Il Ministero del Lavoro, con interpello n. 2 del 2018, ha risposto ad un quesito avanzato dall’ANISA – Associazione Nazionale delle Imprese di Sorveglianza Antincendio sulla corretta interpretazione dell’art. 12 del D.Lgs. n. 124/2004 concernente la validazione della diffida accertativa per crediti patrimoniali nei casi di accordi di ristrutturazione del debito conseguenti a procedure da sovrindebitamento.
Al riguardo si legge quanto segue nell’Interpello n. 2/2018.
Come è noto l’articolo 12, comma 3, del d.lgs. n. 124/2004 riconosce al provvedimento direttoriale degli uffici territoriali dell’Ispettorato Nazionale del Lavoro, il potere di imprimere alla diffida accertativa, ai fini della corresponsione di crediti patrimoniali, il “valore di accertamento tecnico con efficacia di titolo esecutivo”.
Atteso che il carattere di titolo esecutivo presuppone la sussistenza dei requisiti di certezza, liquidità ed esigibilità del credito, come richiesti dall’articolo 474 del codice di procedura civile, si ritiene che, in pendenza di una procedura da sovrindebitamento, nell’ipotesi in cui sia stato presentato un accordo di ristrutturazione del debito, non si possa procedere a validazione di diffida accertativa nei confronti del debitore, per mancanza del requisito della esigibilità del credito.
In riferimento alla sussistenza di tale requisito l’ex Direzione Generale dell’attività ispettiva di questo Ministero, con nota del 20 marzo 2015, n. 4684, aveva già escluso la possibilità di validare le diffide accertative per crediti patrimoniali, emesse nei confronti di una società fallita nell’ambito di procedure fallimentari. Si afferma, infatti, nella suddetta nota che il credito patrimoniale “certamente non recherebbe il requisito dell’esigibilità, atteso che l’articolo 51 della legge fallimentare precluderebbe al lavoratore di poter intraprendere un’azione esecutiva in forza di quel titolo.”.

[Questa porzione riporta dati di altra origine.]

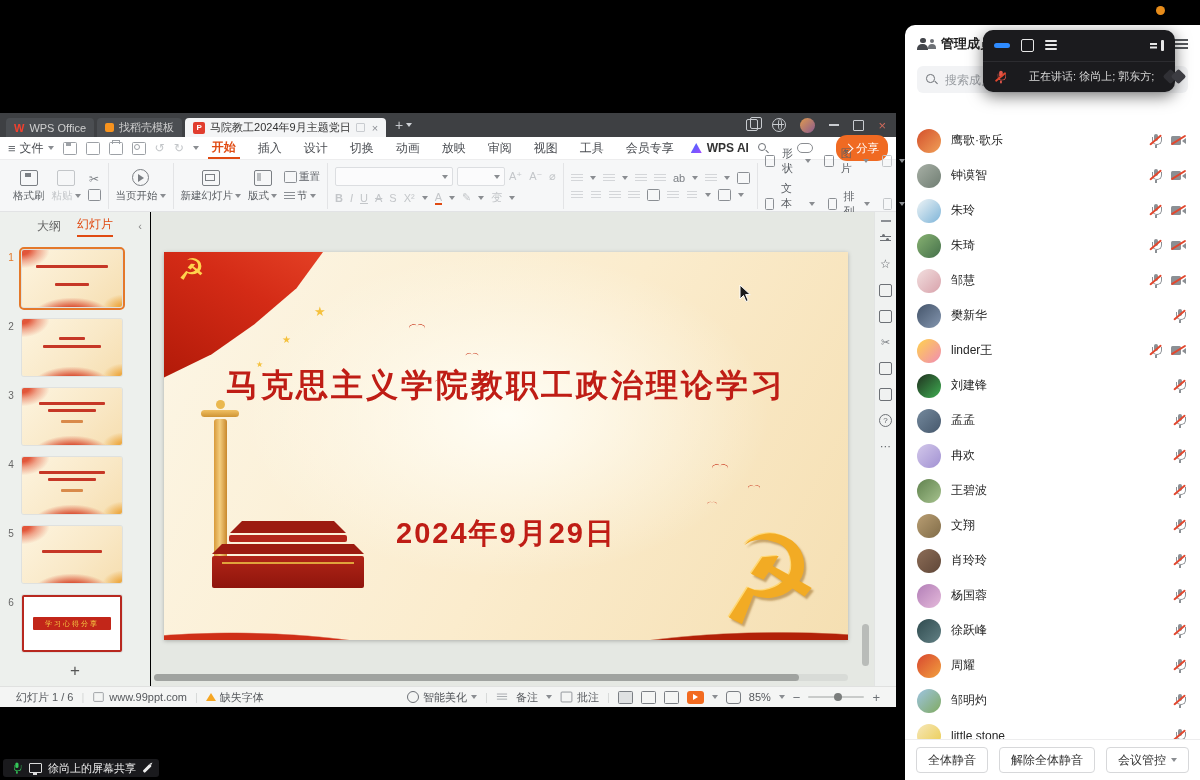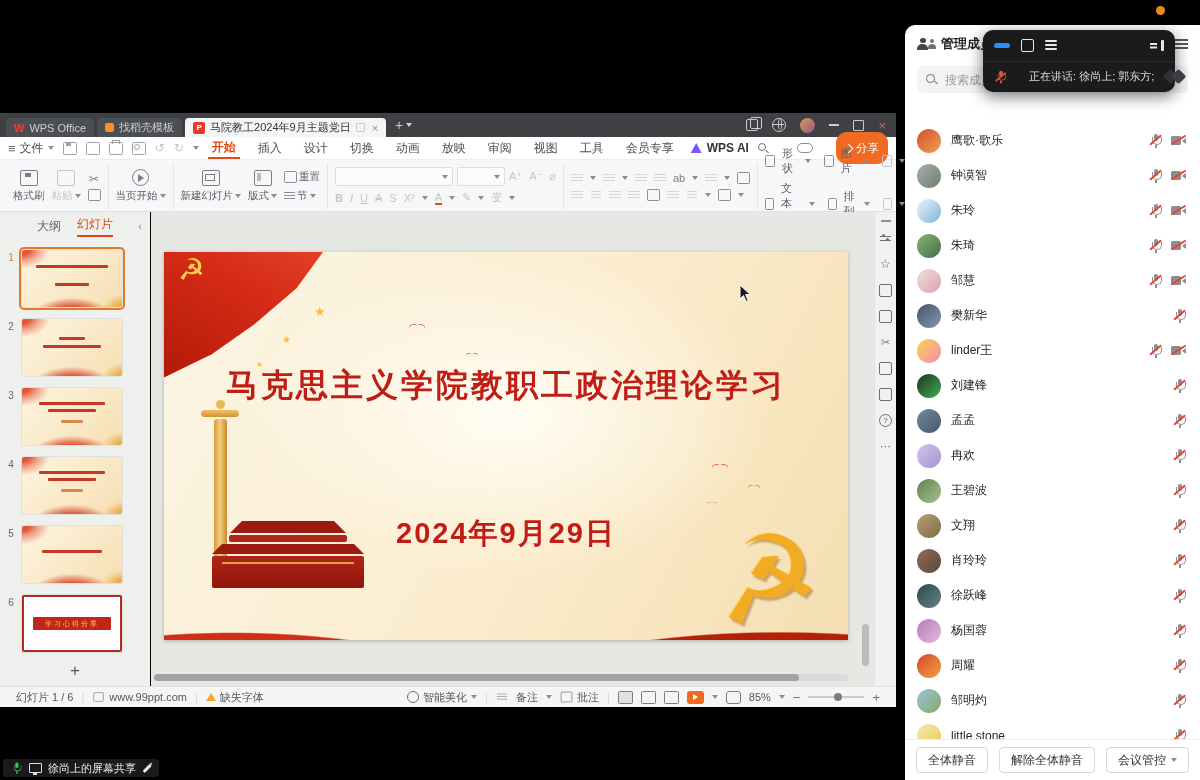--- a/index.html
+++ b/index.html
@@ -42,7 +42,7 @@
   .mag::before{content:'';position:absolute;left:0;top:0;width:6.5px;height:6.5px;border:1.4px solid #6d7176;border-radius:50%}
   .mag::after{content:'';position:absolute;left:7.5px;top:8px;width:4px;height:1.4px;background:#6d7176;transform:rotate(45deg)}
   .cloudic{width:14px;height:8px;background:transparent;border:1.3px solid #8a8d91;border-radius:8px;position:relative;margin-right:2px}
-  .share-btn{margin-left:21px;height:32px;padding:0 9px;background:#f06a22;border-radius:11px;color:#fff;font-size:11.5px;display:flex;align-items:center;gap:4px}
+  .share-btn{margin-left:21px;height:26px;padding:0 9px;background:#f06a22;border-radius:11px;color:#fff;font-size:11.5px;display:flex;align-items:center;gap:4px}
   .share-ic{width:6px;height:6px;border-top:1.6px solid #fff;border-right:1.6px solid #fff;transform:rotate(45deg)}
   
   .ribbon{height:46px;background:#f6f7f8;display:flex;align-items:stretch;padding:3px 6px 2px;gap:0;border-bottom:1px solid #e2e3e5;font-size:10.5px;color:#5a5e63}

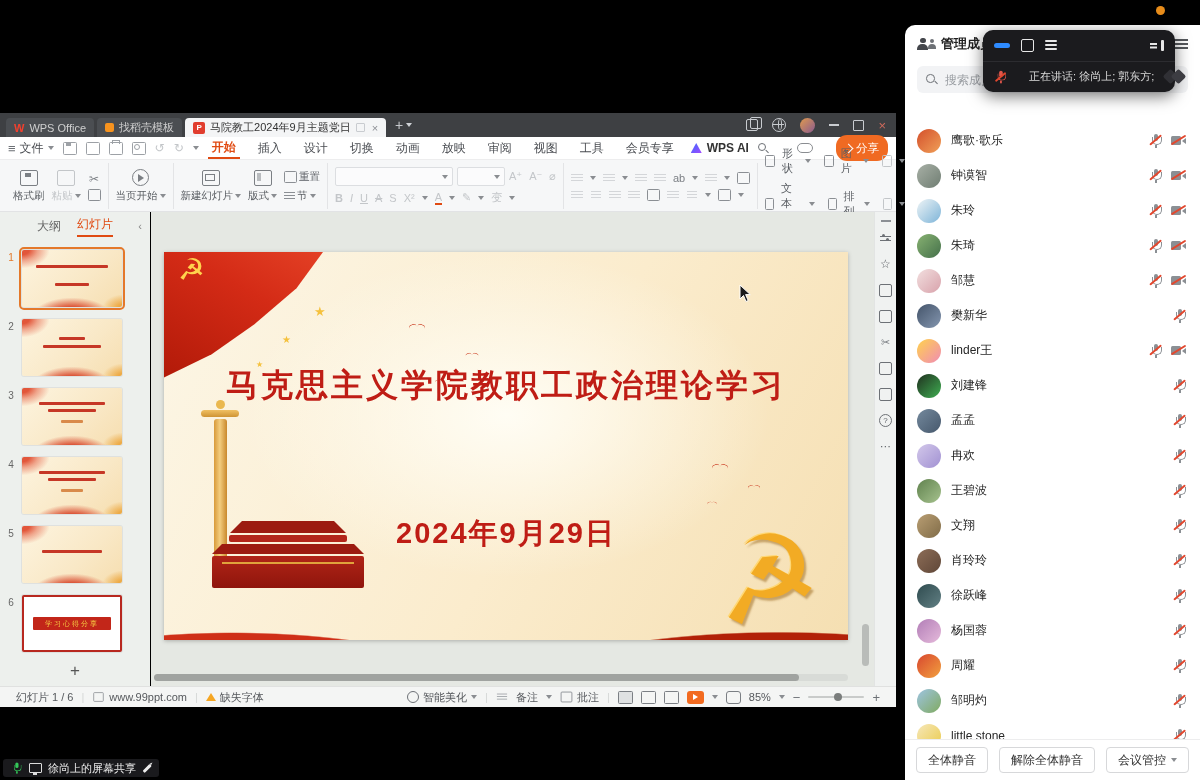--- a/index.html
+++ b/index.html
@@ -792,21 +792,21 @@
   </div>
 
   <div class="m-row">
+    <span class="m-av avatar" style="background: linear-gradient(135deg, rgb(178, 126, 183), rgb(229, 186, 219));"></span>
+    <span class="m-name">杨国蓉</span>
+    <span class="m-icons">
+      <span class="mic">
+            <b></b>
+            <i></i>
+            <u></u>
+          </span>
+
+    </span>
+  </div>
+
+  <div class="m-row">
     <span class="m-av avatar" style="background: linear-gradient(135deg, rgb(47, 75, 79), rgb(98, 128, 132));"></span>
     <span class="m-name">徐跃峰</span>
-    <span class="m-icons">
-      <span class="mic">
-            <b></b>
-            <i></i>
-            <u></u>
-          </span>
-
-    </span>
-  </div>
-
-  <div class="m-row">
-    <span class="m-av avatar" style="background: linear-gradient(135deg, rgb(178, 126, 183), rgb(229, 186, 219));"></span>
-    <span class="m-name">杨国蓉</span>
     <span class="m-icons">
       <span class="mic">
             <b></b>

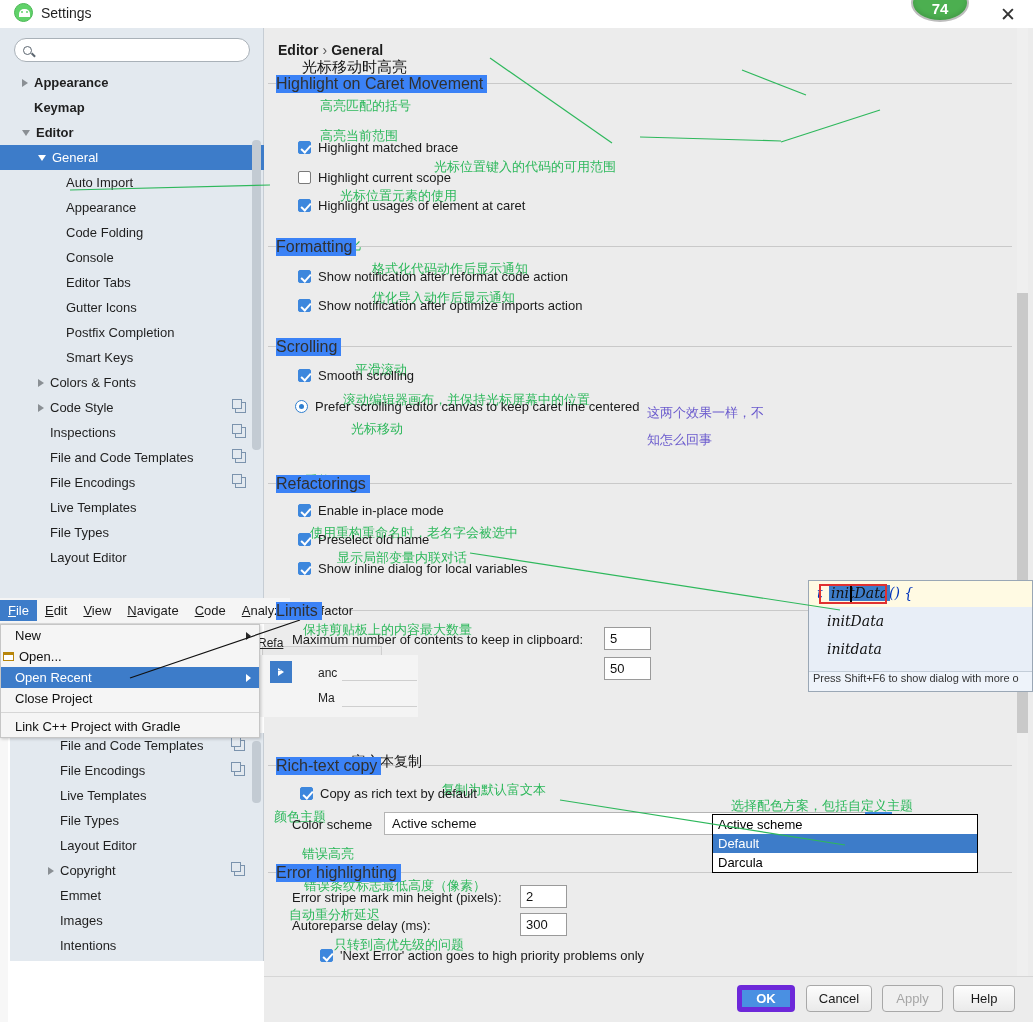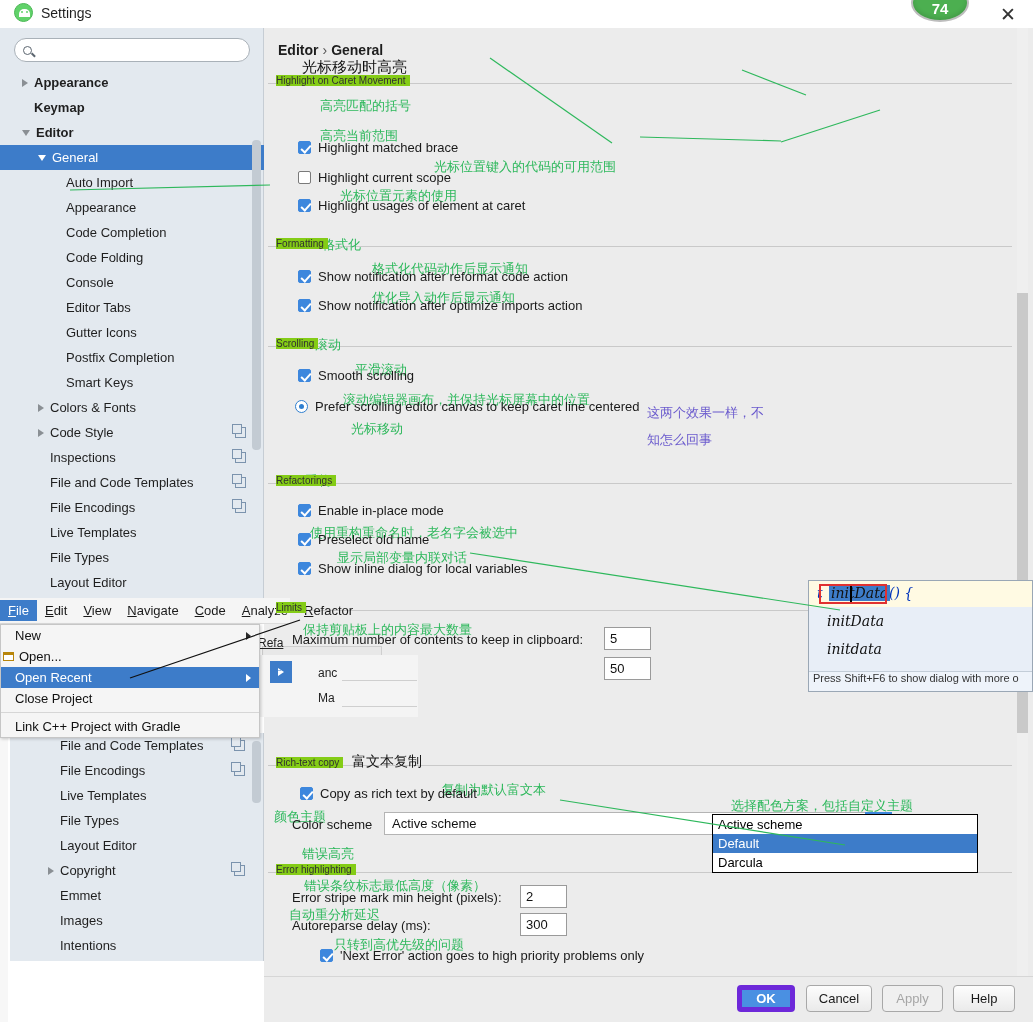--- a/index.html
+++ b/index.html
@@ -136,7 +136,7 @@
     position:absolute; left:4px; width:744px;
   }
   .group-title {
-    position:absolute; font-size:10px; color:#303030; background:#84cc16;
+    position:absolute; font-size:16px; color:#303030; background:#3b82f6;
     padding-right:4px; left:8px; top:-8px; z-index:2;
   }
   .group-line {

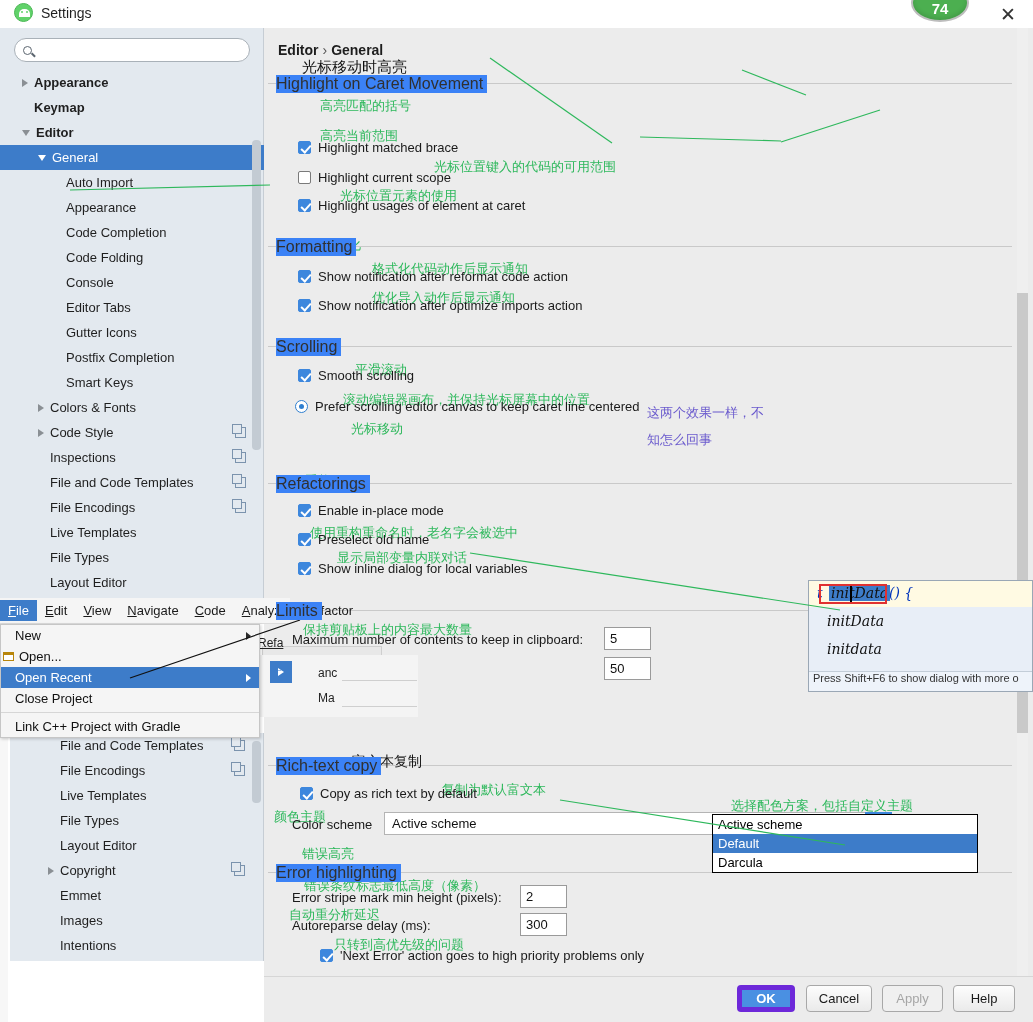--- a/index.html
+++ b/index.html
@@ -396,10 +396,6 @@
           <div class="tree-row" style="padding-left: 54px;">
             <span class="arrow none"></span>
             <span>Appearance</span>
-          </div>
-          <div class="tree-row" style="padding-left: 54px;">
-            <span class="arrow none"></span>
-            <span>Code Completion</span>
           </div>
           <div class="tree-row" style="padding-left: 54px;">
             <span class="arrow none"></span>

Sulla base di tali considerazioni la disciplina relativa alla procedura di sovrindebitamento, introdotta con la legge 27 gennaio 2012, n. 3, per i soggetti “non dichiarabili fallibili”, si ritiene assimilabile a quella relativa alle procedure fallimentari.
In particolare si osserva che l’articolo 10, comma 2, lett. c), della predetta legge n. 3 del 2012, prevede che “[…] sino al momento in cui il provvedimento di omologazione diventa definitivo, non possono, sotto pena di nullità, essere iniziate o proseguite azioni esecutive individuali né disposti sequestri conservativi né acquistati diritti di prelazione sul patrimonio del debitore che ha presentato la proposta di accordo, da parte dei creditori aventi titolo o causa anteriore; la sospensione non opera nei confronti dei titolari di crediti impignorabili.”. La predetta disposizione sancisce dunque il divieto di proporre azioni esecutive individuali nei confronti di un soggetto che acceda alla procedura da sovraindebitamento. Pertanto tale circostanza è di per sé idonea a qualificare come inesigibile il credito patrimoniale, da far valere nei confronti del debitore sovrindebitato. A ciò si aggiunga peraltro che ai sensi dell’articolo 13, comma 4, della già citata legge 27 gennaio 2012, n. 3, “I pagamenti e gli atti dispositivi dei beni posti in essere in violazione dell’accordo o del piano del consumatore sono inefficaci rispetto ai creditori anteriori al momento in cui è stata eseguita la pubblicità di cui agli articoli 10, comma 2, e 12-bis, comma 3”.
Ne consegue che, quanto al quesito specifico formulato da codesta Associazione, durante il periodo di inesigibilità dei crediti aventi titolo o causa anteriore alla data di pubblicazione del decreto di omologa del piano di ristrutturazione del debito, non potranno essere adottati, da parte dei competenti uffici territoriali dell’Ispettorato Nazionale del Lavoro, provvedimenti di diffida accertativa, ai sensi dell’articolo 12, comma 3, del d.lgs. n. 124/2004 nei confronti del soggetto sottoposto alla procedura di sovrindebitamento. Tale inesigibilità, per espressa previsione normativa, è decorrente dalla pubblicazione stessa del decreto fino alla data indicata nell’accordo omologato.
Tale impedimento non sussiste nelle ipotesi in cui si verifichino le condizioni di cui all’articolo 10, comma 3, ed all’articolo 12, comma 4, della già citata legge n. 3 del 2012, che prevedono il venir meno degli effetti obbligatori del decreto di omologa in esame, rispettivamente in caso di revoca del decreto stesso ed in caso di risoluzione dell’accordo o di mancato pagamento dei crediti impignorabili.